Data records
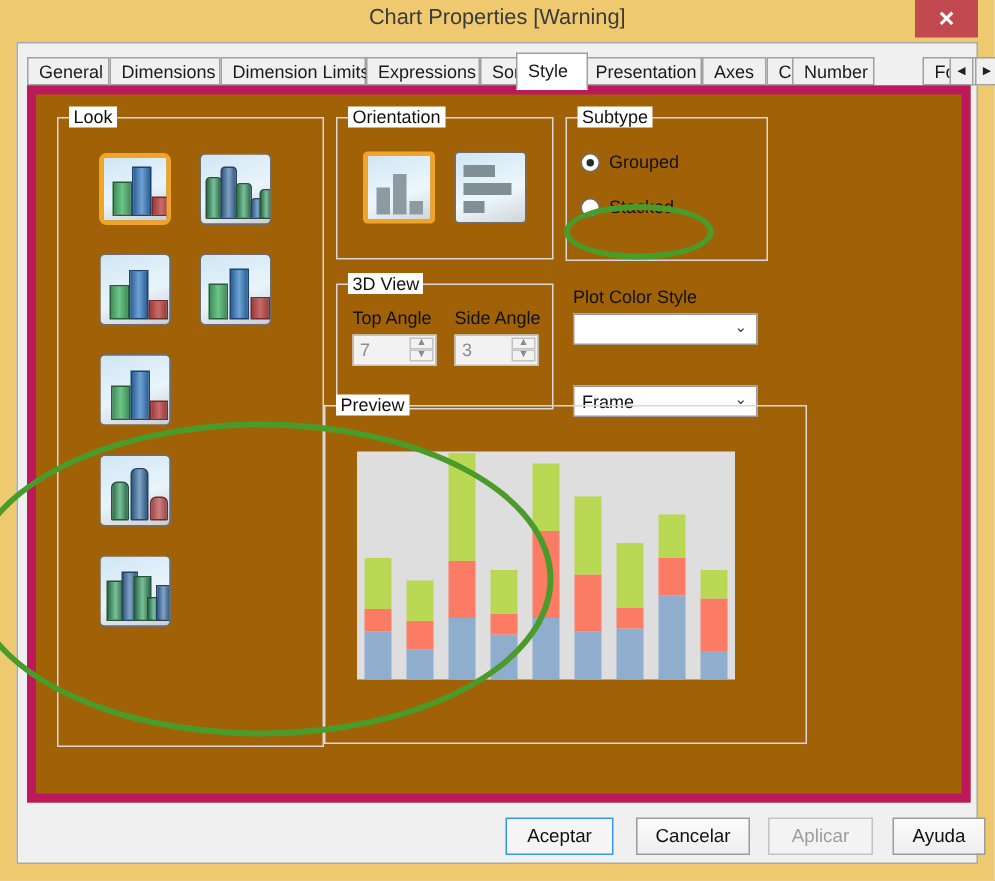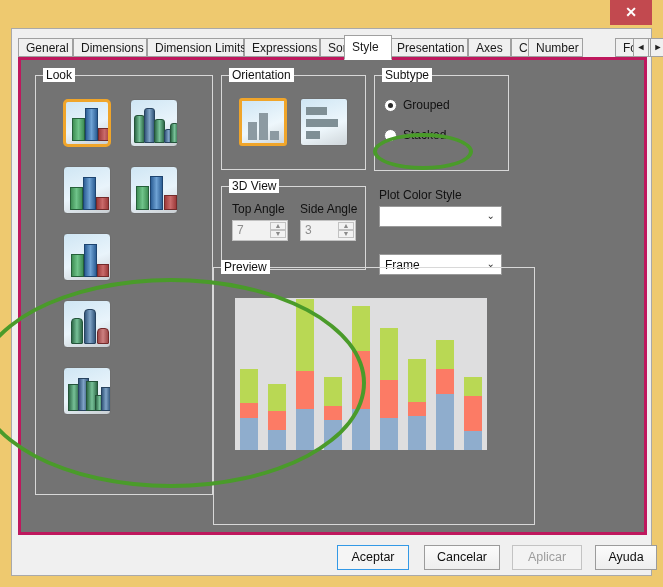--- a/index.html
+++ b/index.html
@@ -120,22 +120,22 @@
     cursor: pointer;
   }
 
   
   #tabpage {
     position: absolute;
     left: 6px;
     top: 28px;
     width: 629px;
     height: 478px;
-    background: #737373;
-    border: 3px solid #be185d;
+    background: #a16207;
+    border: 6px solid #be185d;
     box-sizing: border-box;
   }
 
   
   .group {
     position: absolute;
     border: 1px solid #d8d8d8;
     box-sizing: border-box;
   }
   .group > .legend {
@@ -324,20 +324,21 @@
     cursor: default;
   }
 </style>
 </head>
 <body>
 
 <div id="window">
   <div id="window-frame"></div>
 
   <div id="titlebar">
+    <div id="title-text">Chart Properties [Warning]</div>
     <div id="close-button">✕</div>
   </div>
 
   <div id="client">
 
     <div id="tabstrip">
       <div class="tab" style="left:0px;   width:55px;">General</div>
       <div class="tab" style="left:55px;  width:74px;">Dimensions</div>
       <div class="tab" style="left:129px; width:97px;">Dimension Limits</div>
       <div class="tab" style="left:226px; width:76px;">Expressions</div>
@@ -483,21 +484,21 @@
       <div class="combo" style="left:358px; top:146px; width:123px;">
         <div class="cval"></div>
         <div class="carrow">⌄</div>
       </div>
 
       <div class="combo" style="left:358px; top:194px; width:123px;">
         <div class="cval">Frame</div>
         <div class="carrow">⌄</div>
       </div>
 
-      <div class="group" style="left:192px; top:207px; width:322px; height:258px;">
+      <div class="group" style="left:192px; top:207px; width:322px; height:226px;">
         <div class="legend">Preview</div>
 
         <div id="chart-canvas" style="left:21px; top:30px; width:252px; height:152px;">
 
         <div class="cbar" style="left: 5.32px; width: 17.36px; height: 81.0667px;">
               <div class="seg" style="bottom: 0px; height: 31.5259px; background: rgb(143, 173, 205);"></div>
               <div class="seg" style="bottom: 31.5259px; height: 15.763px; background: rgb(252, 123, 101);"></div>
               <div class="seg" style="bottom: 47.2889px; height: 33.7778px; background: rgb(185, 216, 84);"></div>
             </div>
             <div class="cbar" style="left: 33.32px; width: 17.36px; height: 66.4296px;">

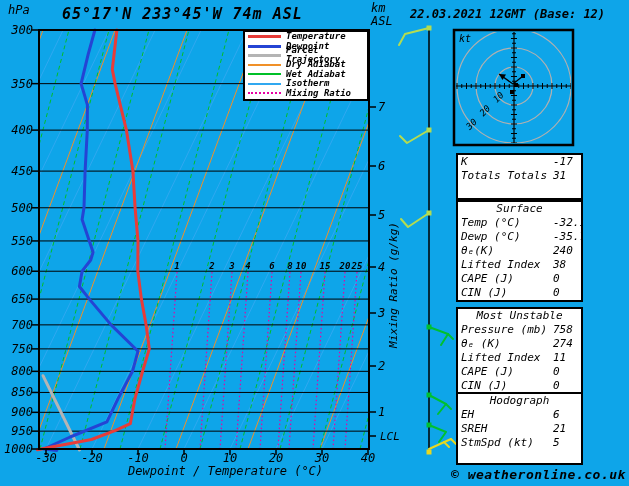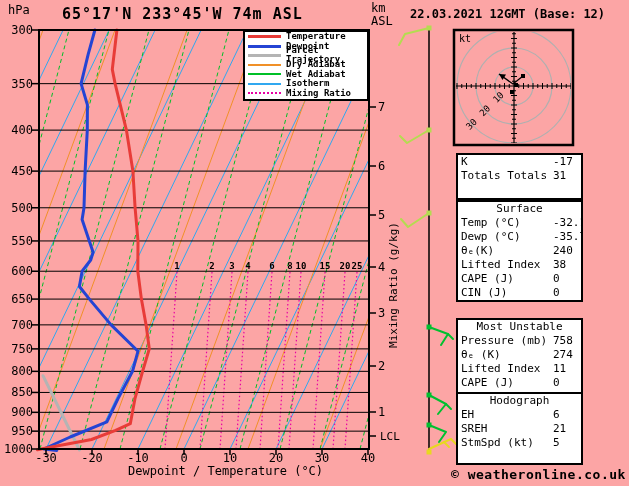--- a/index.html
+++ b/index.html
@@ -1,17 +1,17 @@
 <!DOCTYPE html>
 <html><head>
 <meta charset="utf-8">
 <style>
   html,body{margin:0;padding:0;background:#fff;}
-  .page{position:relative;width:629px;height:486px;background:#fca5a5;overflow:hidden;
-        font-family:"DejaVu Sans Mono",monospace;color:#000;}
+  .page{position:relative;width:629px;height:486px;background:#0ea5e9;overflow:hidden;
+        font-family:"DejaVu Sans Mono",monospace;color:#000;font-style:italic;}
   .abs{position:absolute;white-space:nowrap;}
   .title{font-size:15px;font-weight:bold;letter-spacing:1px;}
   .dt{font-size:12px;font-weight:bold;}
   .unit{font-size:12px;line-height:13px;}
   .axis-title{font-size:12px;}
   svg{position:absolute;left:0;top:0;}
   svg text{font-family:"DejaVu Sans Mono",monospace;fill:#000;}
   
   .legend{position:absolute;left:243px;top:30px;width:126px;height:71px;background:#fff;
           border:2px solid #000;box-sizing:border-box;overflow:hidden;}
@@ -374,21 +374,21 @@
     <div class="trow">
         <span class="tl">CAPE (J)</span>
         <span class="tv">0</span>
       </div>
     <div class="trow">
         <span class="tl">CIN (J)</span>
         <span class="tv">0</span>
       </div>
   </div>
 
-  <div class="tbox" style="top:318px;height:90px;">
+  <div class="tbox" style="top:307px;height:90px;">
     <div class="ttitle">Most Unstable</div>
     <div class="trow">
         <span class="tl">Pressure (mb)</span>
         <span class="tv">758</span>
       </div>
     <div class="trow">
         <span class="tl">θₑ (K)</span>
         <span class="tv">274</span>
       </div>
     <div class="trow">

▶ **Task to complete**
Every entry above needs to be duplicated exactly, without its images.

▶ **Final answer**
--- a/index.html
+++ b/index.html
@@ -120,22 +120,22 @@
     cursor: pointer;
   }
 
   
   #tabpage {
     position: absolute;
     left: 6px;
     top: 28px;
     width: 629px;
     height: 478px;
-    background: #737373;
-    border: 3px solid #be185d;
+    background: #a16207;
+    border: 6px solid #be185d;
     box-sizing: border-box;
   }
 
   
   .group {
     position: absolute;
     border: 1px solid #d8d8d8;
     box-sizing: border-box;
   }
   .group > .legend {
@@ -324,20 +324,21 @@
     cursor: default;
   }
 </style>
 </head>
 <body>
 
 <div id="window">
   <div id="window-frame"></div>
 
   <div id="titlebar">
+    <div id="title-text">Chart Properties [Warning]</div>
     <div id="close-button">✕</div>
   </div>
 
   <div id="client">
 
     <div id="tabstrip">
       <div class="tab" style="left:0px;   width:55px;">General</div>
       <div class="tab" style="left:55px;  width:74px;">Dimensions</div>
       <div class="tab" style="left:129px; width:97px;">Dimension Limits</div>
       <div class="tab" style="left:226px; width:76px;">Expressions</div>
@@ -483,21 +484,21 @@
       <div class="combo" style="left:358px; top:146px; width:123px;">
         <div class="cval"></div>
         <div class="carrow">⌄</div>
       </div>
 
       <div class="combo" style="left:358px; top:194px; width:123px;">
         <div class="cval">Frame</div>
         <div class="carrow">⌄</div>
       </div>
 
-      <div class="group" style="left:192px; top:207px; width:322px; height:258px;">
+      <div class="group" style="left:192px; top:207px; width:322px; height:226px;">
         <div class="legend">Preview</div>
 
         <div id="chart-canvas" style="left:21px; top:30px; width:252px; height:152px;">
 
         <div class="cbar" style="left: 5.32px; width: 17.36px; height: 81.0667px;">
               <div class="seg" style="bottom: 0px; height: 31.5259px; background: rgb(143, 173, 205);"></div>
               <div class="seg" style="bottom: 31.5259px; height: 15.763px; background: rgb(252, 123, 101);"></div>
               <div class="seg" style="bottom: 47.2889px; height: 33.7778px; background: rgb(185, 216, 84);"></div>
             </div>
             <div class="cbar" style="left: 33.32px; width: 17.36px; height: 66.4296px;">

--- a/index.html
+++ b/index.html
@@ -1,17 +1,17 @@
 <!DOCTYPE html>
 <html><head>
 <meta charset="utf-8">
 <style>
   html,body{margin:0;padding:0;background:#fff;}
-  .page{position:relative;width:629px;height:486px;background:#fca5a5;overflow:hidden;
-        font-family:"DejaVu Sans Mono",monospace;color:#000;}
+  .page{position:relative;width:629px;height:486px;background:#0ea5e9;overflow:hidden;
+        font-family:"DejaVu Sans Mono",monospace;color:#000;font-style:italic;}
   .abs{position:absolute;white-space:nowrap;}
   .title{font-size:15px;font-weight:bold;letter-spacing:1px;}
   .dt{font-size:12px;font-weight:bold;}
   .unit{font-size:12px;line-height:13px;}
   .axis-title{font-size:12px;}
   svg{position:absolute;left:0;top:0;}
   svg text{font-family:"DejaVu Sans Mono",monospace;fill:#000;}
   
   .legend{position:absolute;left:243px;top:30px;width:126px;height:71px;background:#fff;
           border:2px solid #000;box-sizing:border-box;overflow:hidden;}
@@ -374,21 +374,21 @@
     <div class="trow">
         <span class="tl">CAPE (J)</span>
         <span class="tv">0</span>
       </div>
     <div class="trow">
         <span class="tl">CIN (J)</span>
         <span class="tv">0</span>
       </div>
   </div>
 
-  <div class="tbox" style="top:318px;height:90px;">
+  <div class="tbox" style="top:307px;height:90px;">
     <div class="ttitle">Most Unstable</div>
     <div class="trow">
         <span class="tl">Pressure (mb)</span>
         <span class="tv">758</span>
       </div>
     <div class="trow">
         <span class="tl">θₑ (K)</span>
         <span class="tv">274</span>
       </div>
     <div class="trow">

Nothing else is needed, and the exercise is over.